Ana tinha uma história de vida admirável. De família humilde, suas conquistas foram fruto de muito trabalho e dedicação. Foi com ela que Carlos construiu grande parte de sua história, do que tinha. Enfrentaram e superaram juntos problemas financeiros, familiares. Ela tinha esse trunfo nas mãos, mas não podia mais usá-lo para manter o casamento. Nunca haviam cogitado se separar apesar das dezenas de discussões sobre a relação. Mesmo com os filhos, com as conquistas, com uma vida inteira juntos, o que havia entre eles já não satisfazia a ambos. E Carlos foi claro. Não queria tentar mais uma vez como tantas outras.

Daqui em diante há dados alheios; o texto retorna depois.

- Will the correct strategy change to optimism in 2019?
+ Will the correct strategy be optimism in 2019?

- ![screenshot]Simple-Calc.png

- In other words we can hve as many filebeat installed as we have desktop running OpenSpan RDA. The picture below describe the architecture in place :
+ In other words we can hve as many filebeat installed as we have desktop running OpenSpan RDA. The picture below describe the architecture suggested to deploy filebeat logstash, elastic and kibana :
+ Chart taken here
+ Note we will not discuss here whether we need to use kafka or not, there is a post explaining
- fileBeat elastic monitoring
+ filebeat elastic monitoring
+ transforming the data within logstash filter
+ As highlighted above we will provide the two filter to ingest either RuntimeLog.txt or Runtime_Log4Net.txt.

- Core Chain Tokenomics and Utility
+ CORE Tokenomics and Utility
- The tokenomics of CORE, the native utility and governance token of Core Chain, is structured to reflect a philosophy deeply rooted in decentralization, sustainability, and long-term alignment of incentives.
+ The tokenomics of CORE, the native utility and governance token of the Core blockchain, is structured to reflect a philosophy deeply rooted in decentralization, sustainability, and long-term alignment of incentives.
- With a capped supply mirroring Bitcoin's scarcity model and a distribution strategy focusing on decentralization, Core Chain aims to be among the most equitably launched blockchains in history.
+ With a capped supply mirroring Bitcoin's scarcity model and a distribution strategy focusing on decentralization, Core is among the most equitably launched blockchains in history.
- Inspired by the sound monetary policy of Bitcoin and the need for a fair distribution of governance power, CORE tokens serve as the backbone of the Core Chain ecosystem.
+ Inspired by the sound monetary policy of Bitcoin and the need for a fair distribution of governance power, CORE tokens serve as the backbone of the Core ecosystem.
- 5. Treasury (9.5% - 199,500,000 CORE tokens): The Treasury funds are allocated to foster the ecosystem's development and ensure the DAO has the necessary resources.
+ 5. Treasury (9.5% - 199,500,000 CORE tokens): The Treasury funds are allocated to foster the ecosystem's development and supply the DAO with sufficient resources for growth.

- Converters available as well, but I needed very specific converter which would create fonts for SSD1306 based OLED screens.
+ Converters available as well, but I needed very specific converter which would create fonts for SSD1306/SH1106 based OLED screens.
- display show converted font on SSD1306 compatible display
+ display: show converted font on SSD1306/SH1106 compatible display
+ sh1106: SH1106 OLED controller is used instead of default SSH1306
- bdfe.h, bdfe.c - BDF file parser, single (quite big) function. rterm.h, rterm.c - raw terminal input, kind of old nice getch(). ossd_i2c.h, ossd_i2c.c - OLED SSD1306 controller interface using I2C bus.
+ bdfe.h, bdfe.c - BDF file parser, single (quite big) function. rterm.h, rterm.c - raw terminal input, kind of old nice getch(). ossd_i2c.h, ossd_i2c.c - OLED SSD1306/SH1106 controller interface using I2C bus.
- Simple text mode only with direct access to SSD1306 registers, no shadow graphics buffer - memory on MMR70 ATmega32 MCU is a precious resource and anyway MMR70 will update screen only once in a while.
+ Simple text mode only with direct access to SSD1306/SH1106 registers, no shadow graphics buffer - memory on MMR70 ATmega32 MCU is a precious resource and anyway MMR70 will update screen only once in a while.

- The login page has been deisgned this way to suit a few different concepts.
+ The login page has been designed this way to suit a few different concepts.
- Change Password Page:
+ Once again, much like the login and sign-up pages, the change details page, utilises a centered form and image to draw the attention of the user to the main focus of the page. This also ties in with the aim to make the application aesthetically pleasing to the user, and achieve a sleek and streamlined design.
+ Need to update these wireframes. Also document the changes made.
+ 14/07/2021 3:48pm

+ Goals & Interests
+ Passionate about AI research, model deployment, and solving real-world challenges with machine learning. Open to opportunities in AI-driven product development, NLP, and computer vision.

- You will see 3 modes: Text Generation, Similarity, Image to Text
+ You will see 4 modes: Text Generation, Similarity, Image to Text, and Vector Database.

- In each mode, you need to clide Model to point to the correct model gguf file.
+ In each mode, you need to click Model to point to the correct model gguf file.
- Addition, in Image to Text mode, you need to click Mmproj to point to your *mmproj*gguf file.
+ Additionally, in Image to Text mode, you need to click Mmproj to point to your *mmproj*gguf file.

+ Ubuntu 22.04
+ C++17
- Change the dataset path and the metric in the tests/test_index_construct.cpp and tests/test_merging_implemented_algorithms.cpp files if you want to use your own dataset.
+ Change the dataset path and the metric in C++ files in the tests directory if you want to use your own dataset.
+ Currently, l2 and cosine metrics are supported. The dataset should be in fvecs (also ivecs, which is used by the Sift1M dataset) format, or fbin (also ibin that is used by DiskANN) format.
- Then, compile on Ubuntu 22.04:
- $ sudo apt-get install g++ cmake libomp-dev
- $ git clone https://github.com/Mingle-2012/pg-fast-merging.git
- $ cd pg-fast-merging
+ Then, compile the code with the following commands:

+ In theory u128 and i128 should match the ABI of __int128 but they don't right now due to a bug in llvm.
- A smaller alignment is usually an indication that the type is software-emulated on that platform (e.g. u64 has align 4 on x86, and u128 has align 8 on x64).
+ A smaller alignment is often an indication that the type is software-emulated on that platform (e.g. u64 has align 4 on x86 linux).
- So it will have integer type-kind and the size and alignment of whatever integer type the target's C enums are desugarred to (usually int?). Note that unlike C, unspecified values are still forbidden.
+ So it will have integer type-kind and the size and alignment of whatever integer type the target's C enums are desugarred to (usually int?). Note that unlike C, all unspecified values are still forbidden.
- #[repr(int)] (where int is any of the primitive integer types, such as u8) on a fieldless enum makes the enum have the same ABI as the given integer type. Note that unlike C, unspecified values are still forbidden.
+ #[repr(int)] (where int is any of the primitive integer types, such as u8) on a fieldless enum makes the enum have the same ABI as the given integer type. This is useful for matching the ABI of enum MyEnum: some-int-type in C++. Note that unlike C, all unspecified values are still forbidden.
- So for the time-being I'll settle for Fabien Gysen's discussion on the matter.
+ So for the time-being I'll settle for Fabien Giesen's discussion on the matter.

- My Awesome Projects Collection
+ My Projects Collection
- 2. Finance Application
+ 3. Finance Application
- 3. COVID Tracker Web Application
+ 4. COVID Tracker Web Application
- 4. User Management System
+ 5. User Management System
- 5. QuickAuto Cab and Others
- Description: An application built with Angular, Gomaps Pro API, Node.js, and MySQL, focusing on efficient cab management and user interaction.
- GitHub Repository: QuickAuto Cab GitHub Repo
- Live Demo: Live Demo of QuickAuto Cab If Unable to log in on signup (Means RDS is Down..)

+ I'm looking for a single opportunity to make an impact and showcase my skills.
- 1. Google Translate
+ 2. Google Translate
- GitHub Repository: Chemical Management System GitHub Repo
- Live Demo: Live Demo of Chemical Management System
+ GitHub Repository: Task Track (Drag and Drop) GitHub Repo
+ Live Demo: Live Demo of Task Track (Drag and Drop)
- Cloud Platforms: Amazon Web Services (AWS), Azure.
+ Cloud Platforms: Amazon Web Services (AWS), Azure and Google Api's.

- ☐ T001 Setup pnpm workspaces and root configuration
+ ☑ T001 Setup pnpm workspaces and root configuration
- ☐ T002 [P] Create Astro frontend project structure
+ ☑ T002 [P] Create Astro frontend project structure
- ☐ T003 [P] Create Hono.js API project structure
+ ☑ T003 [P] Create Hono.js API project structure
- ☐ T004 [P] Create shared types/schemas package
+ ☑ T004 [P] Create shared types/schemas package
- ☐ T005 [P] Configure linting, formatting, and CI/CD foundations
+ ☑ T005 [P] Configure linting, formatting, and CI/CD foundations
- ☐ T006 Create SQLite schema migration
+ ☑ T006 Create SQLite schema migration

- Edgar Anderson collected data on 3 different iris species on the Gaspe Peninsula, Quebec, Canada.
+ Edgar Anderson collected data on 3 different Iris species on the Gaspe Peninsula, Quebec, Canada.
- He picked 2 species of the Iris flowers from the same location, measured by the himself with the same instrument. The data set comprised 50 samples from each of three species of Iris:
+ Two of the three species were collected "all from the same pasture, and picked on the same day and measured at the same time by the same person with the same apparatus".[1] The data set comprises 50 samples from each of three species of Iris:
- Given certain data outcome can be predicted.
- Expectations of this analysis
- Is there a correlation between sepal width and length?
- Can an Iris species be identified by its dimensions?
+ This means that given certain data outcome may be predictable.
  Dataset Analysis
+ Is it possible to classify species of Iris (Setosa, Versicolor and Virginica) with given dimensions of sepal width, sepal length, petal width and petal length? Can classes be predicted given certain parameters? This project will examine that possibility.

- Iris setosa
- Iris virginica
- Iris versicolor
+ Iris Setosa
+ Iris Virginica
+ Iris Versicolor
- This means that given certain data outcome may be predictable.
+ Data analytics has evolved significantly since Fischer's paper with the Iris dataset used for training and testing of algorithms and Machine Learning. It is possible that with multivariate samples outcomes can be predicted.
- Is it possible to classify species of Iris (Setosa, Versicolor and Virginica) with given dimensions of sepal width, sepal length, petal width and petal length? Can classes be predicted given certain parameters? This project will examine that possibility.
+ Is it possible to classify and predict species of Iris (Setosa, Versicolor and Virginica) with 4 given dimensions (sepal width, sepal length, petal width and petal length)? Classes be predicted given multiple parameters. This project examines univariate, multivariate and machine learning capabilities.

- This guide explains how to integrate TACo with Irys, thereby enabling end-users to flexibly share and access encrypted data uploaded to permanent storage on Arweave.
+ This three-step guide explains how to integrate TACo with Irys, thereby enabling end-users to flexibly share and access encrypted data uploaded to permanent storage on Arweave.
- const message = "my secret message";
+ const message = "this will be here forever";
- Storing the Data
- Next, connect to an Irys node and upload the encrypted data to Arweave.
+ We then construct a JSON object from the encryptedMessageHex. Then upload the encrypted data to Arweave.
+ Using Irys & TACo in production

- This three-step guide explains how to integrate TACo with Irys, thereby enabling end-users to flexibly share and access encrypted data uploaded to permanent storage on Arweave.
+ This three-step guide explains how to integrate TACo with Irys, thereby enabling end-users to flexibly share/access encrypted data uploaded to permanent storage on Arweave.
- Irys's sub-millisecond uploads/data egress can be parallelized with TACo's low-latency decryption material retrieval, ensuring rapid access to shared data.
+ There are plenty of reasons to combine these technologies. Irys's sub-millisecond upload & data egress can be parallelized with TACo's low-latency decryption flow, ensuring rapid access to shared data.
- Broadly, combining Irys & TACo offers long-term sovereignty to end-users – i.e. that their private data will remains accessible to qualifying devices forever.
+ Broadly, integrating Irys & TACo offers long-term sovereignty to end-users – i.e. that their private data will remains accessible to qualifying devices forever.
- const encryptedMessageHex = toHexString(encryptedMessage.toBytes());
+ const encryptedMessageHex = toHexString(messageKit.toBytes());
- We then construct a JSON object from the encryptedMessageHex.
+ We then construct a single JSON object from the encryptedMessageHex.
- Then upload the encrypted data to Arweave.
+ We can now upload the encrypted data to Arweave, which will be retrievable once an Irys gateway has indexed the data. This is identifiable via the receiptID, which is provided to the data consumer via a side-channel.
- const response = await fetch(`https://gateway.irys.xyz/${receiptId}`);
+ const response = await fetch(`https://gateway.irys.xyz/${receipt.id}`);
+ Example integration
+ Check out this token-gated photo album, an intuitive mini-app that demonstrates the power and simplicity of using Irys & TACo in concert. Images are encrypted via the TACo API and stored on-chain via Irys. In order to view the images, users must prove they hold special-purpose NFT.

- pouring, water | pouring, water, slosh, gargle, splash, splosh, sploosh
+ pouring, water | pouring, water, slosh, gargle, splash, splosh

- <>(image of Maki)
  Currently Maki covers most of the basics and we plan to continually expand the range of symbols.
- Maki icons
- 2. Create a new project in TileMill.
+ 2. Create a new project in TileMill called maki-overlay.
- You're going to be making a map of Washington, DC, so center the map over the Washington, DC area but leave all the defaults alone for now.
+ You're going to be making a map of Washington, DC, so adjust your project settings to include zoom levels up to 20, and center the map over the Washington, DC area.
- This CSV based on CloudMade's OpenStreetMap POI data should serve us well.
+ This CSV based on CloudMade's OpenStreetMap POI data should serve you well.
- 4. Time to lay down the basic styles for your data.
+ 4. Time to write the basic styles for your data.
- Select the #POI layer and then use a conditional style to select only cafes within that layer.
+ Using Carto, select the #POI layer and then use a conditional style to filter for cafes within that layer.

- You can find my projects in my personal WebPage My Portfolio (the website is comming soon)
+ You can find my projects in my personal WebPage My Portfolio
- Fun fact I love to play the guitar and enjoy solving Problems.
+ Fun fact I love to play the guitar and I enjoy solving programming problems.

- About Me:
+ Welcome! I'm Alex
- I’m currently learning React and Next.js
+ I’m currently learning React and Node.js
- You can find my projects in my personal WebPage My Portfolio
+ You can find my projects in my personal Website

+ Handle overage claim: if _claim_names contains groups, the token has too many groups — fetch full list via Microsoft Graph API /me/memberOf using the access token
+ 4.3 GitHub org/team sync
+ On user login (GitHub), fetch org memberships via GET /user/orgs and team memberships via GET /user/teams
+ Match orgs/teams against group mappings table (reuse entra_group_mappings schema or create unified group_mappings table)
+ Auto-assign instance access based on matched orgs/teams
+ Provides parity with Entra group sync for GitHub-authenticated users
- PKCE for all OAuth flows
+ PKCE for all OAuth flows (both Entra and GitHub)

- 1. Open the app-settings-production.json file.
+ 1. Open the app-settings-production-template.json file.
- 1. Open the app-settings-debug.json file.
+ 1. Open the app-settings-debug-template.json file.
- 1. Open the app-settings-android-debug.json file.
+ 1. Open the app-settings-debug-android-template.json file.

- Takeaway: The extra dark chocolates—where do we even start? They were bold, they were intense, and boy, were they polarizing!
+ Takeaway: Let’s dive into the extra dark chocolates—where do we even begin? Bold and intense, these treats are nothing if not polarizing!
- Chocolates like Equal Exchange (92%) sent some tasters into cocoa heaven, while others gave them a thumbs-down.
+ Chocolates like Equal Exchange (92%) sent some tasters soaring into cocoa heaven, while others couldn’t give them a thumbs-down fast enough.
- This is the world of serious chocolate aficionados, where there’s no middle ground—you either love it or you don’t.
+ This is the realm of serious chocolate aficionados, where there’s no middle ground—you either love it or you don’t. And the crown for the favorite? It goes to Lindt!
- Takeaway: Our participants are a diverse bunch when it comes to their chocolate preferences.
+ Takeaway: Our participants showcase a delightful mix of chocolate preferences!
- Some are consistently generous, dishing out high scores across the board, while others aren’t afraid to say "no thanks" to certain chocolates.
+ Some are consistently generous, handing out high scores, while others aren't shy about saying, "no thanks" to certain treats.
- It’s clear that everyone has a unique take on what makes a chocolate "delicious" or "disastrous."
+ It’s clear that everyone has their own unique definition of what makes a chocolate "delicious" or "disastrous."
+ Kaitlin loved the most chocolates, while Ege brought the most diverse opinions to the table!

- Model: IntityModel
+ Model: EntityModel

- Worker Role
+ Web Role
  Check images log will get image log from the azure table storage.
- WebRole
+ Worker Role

- Ana, não aguento mais discussão.
Encerrou a ligação dizendo que na volta teriam a derradeira conversa. Beijou Bete e pediu desculpas. Ela não esperou muito:
- Vou com você.
A mudança na vida de ambos foi acontecendo com os meses que passaram. Ele saiu de casa e conquistou a guarda compartilhada dos filhos. Ela conseguiu um emprego em São Paulo e se mudou. A relação, que antes era virtual, fora sendo construída dia a dia, com paciência, dedicação e muito amor. Bete acolheu os filhos dele como se fossem seus.
Nas férias, fizeram a primeira viagem de carro. No ano seguinte, Eduarda nasceu.